▸ **What you are asked to do**
Give a verbatim copy of the lines below, minus the pictures.

▸ **Input material**

============

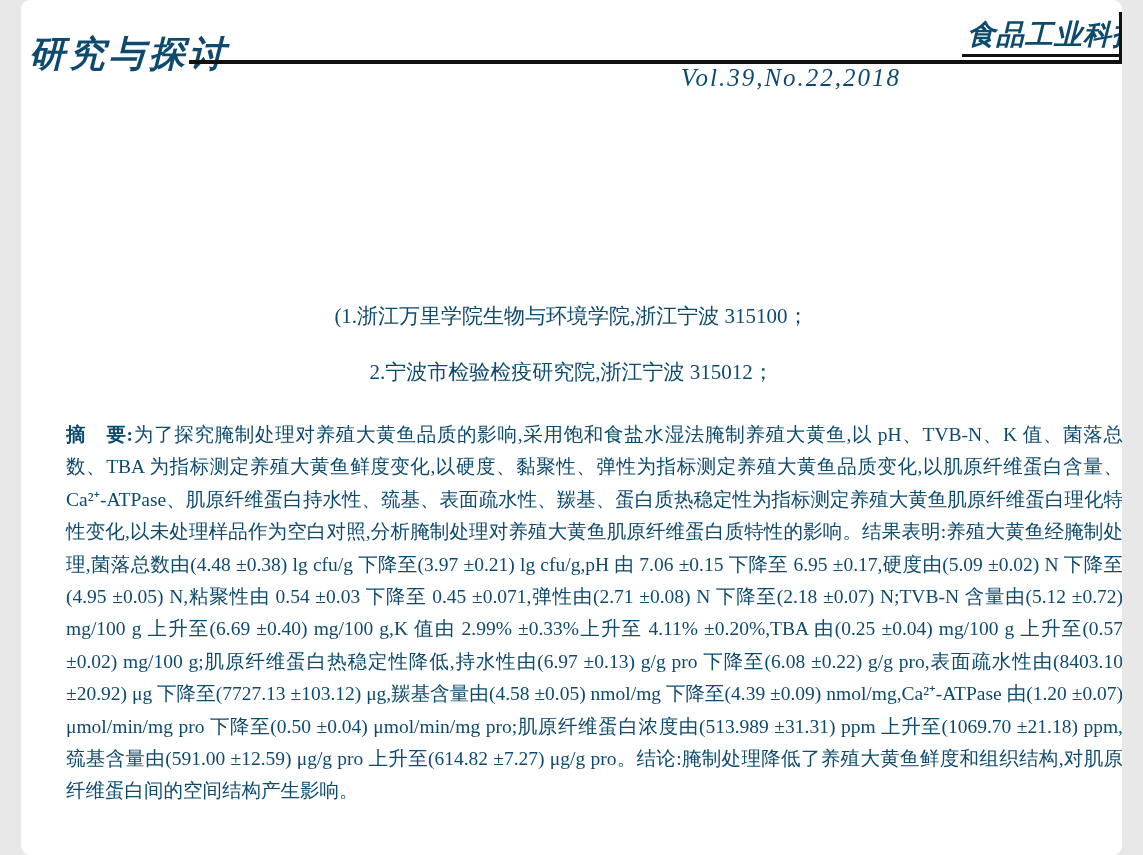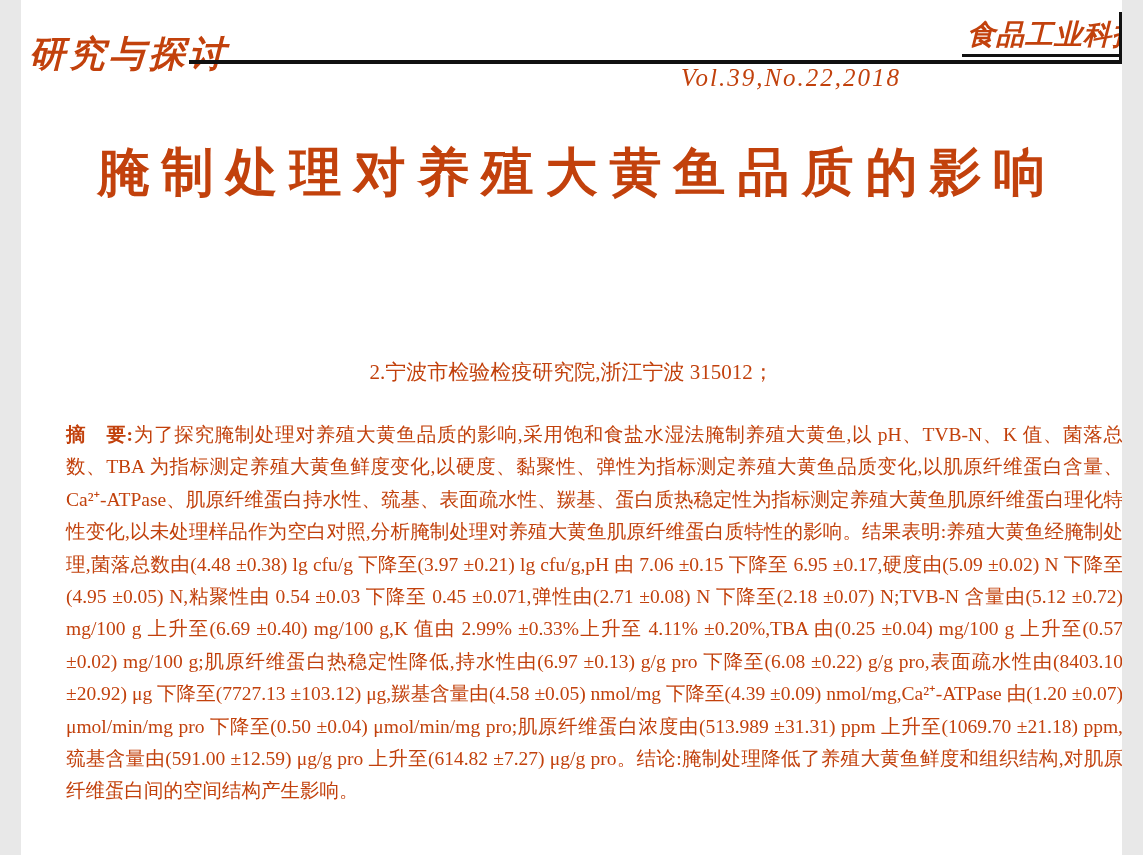--- a/index.html
+++ b/index.html
@@ -8,9 +8,10 @@
     width:1101px;height:855px;
     margin:0 auto;
     background:#ffffff;
-    color:#c2410c;
+    color:#0c4a6e;
     font-family:"Liberation Serif",serif;
     overflow:hidden;
+    border-radius:9px;
   }
   
   .col-label{

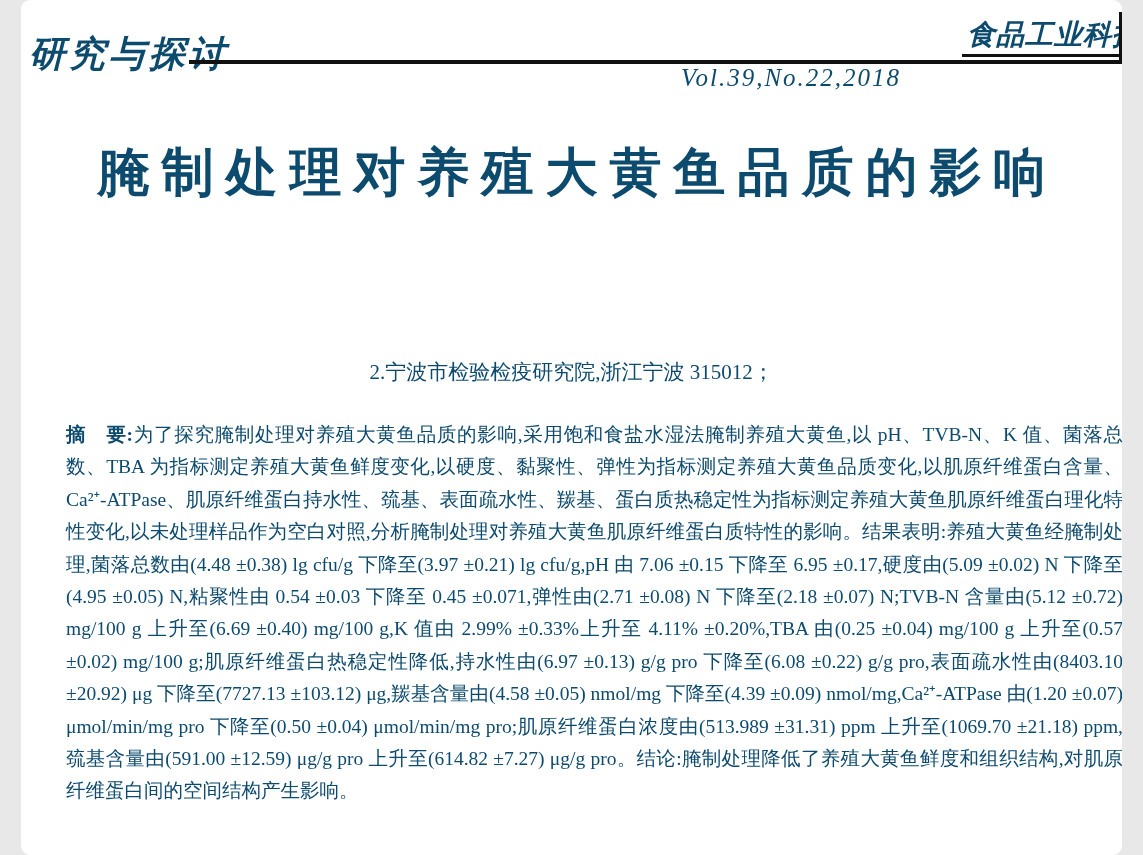--- a/index.html
+++ b/index.html
@@ -97,7 +97,6 @@
   <div class="corner-bar"></div>
   <div class="issue">Vol.39,No.22,2018</div>
 
-  <h1 class="title">腌制处理对养殖大黄鱼品质的影响</h1>
   <div class="affil affil-2">2.宁波市检验检疫研究院,浙江宁波 315012；</div>
 
   <div class="abstract">

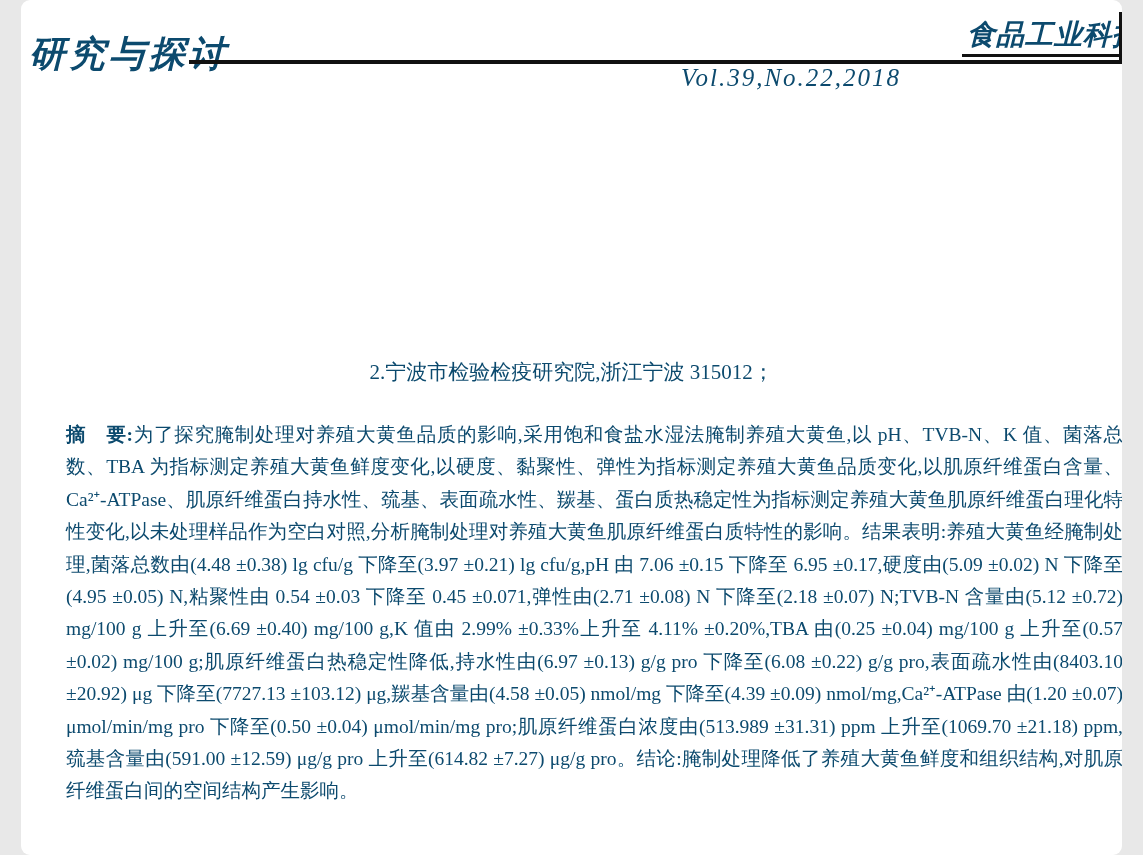--- a/index.html
+++ b/index.html
@@ -97,6 +97,7 @@
   <div class="corner-bar"></div>
   <div class="issue">Vol.39,No.22,2018</div>
 
+  <div class="affil affil-1">(1.浙江万里学院生物与环境学院,浙江宁波 315100；</div>
   <div class="affil affil-2">2.宁波市检验检疫研究院,浙江宁波 315012；</div>
 
   <div class="abstract">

============

▸ **Task response**
--- a/index.html
+++ b/index.html
@@ -8,9 +8,10 @@
     width:1101px;height:855px;
     margin:0 auto;
     background:#ffffff;
-    color:#c2410c;
+    color:#0c4a6e;
     font-family:"Liberation Serif",serif;
     overflow:hidden;
+    border-radius:9px;
   }
   
   .col-label{

--- a/index.html
+++ b/index.html
@@ -97,7 +97,6 @@
   <div class="corner-bar"></div>
   <div class="issue">Vol.39,No.22,2018</div>
 
-  <h1 class="title">腌制处理对养殖大黄鱼品质的影响</h1>
   <div class="affil affil-2">2.宁波市检验检疫研究院,浙江宁波 315012；</div>
 
   <div class="abstract">

--- a/index.html
+++ b/index.html
@@ -97,6 +97,7 @@
   <div class="corner-bar"></div>
   <div class="issue">Vol.39,No.22,2018</div>
 
+  <div class="affil affil-1">(1.浙江万里学院生物与环境学院,浙江宁波 315100；</div>
   <div class="affil affil-2">2.宁波市检验检疫研究院,浙江宁波 315012；</div>
 
   <div class="abstract">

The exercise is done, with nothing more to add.